## WHAT IS BEING ASKED
Every line in the data below that includes "customer" belongs in the answer, copied as it stands.

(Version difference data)
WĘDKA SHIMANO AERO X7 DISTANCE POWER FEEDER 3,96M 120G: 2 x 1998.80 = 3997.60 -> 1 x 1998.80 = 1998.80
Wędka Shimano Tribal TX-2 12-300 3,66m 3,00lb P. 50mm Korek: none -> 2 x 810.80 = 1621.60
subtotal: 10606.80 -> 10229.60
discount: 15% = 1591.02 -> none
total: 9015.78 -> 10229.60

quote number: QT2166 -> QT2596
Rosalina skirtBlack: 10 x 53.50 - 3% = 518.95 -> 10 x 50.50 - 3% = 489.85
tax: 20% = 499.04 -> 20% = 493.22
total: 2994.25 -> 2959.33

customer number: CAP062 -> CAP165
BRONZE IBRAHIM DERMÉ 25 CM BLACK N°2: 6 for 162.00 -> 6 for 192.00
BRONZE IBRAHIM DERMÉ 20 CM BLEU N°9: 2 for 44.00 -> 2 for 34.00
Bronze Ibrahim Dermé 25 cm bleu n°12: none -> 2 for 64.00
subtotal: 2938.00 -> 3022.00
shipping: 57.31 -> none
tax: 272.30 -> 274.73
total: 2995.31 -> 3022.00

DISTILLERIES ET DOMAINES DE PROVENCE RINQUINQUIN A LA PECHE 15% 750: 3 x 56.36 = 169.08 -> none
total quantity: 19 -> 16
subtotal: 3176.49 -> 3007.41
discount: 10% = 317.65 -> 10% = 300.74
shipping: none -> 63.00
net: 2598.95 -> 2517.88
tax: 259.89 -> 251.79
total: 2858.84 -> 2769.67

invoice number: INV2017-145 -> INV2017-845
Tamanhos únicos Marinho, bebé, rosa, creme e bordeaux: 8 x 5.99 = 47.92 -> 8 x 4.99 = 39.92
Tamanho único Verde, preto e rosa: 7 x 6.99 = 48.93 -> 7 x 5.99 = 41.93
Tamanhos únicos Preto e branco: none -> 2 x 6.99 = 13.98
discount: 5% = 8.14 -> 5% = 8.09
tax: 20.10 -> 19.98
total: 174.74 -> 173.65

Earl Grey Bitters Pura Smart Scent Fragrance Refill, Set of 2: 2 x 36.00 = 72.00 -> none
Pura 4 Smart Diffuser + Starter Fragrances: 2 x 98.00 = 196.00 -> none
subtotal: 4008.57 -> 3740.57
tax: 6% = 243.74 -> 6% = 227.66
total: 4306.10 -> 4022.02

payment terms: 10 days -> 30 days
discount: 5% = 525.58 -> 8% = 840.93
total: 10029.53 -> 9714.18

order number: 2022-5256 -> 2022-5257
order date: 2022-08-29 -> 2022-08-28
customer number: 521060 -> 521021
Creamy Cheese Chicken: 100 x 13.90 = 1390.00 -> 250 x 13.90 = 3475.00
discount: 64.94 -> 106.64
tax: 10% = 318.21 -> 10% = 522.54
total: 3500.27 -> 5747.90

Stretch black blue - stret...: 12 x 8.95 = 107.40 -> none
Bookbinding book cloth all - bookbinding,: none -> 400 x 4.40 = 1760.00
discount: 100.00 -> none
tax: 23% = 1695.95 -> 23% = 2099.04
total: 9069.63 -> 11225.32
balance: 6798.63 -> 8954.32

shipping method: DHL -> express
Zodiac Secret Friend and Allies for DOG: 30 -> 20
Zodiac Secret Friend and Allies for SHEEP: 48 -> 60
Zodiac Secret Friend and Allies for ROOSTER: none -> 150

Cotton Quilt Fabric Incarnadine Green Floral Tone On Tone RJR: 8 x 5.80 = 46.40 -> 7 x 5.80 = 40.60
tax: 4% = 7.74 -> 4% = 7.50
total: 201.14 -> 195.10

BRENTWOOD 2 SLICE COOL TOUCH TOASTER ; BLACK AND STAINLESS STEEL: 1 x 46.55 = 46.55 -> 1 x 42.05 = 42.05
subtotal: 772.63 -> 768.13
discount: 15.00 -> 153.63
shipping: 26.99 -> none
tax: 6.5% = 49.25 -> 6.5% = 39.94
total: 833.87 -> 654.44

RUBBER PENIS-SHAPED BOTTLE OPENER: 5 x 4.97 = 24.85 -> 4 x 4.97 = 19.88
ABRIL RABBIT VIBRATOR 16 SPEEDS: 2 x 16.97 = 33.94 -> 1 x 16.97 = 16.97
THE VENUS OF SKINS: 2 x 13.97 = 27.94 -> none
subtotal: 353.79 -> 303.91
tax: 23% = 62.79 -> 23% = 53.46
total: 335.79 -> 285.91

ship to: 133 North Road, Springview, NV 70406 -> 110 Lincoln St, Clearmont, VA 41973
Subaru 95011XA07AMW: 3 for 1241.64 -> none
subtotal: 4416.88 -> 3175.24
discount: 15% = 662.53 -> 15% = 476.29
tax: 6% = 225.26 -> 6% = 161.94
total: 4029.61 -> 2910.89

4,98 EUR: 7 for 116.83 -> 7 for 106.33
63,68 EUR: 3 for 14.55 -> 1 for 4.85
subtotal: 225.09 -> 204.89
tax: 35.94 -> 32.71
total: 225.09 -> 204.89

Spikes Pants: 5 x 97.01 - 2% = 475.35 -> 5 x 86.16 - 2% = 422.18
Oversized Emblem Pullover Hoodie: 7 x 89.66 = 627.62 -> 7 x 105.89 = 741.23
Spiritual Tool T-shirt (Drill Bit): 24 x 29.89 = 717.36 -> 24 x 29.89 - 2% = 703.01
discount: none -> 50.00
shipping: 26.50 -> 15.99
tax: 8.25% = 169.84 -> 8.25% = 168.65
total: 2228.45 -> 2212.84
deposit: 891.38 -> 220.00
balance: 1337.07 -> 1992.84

## TASK OUTPUT
customer number: CAP062 -> CAP165
customer number: 521060 -> 521021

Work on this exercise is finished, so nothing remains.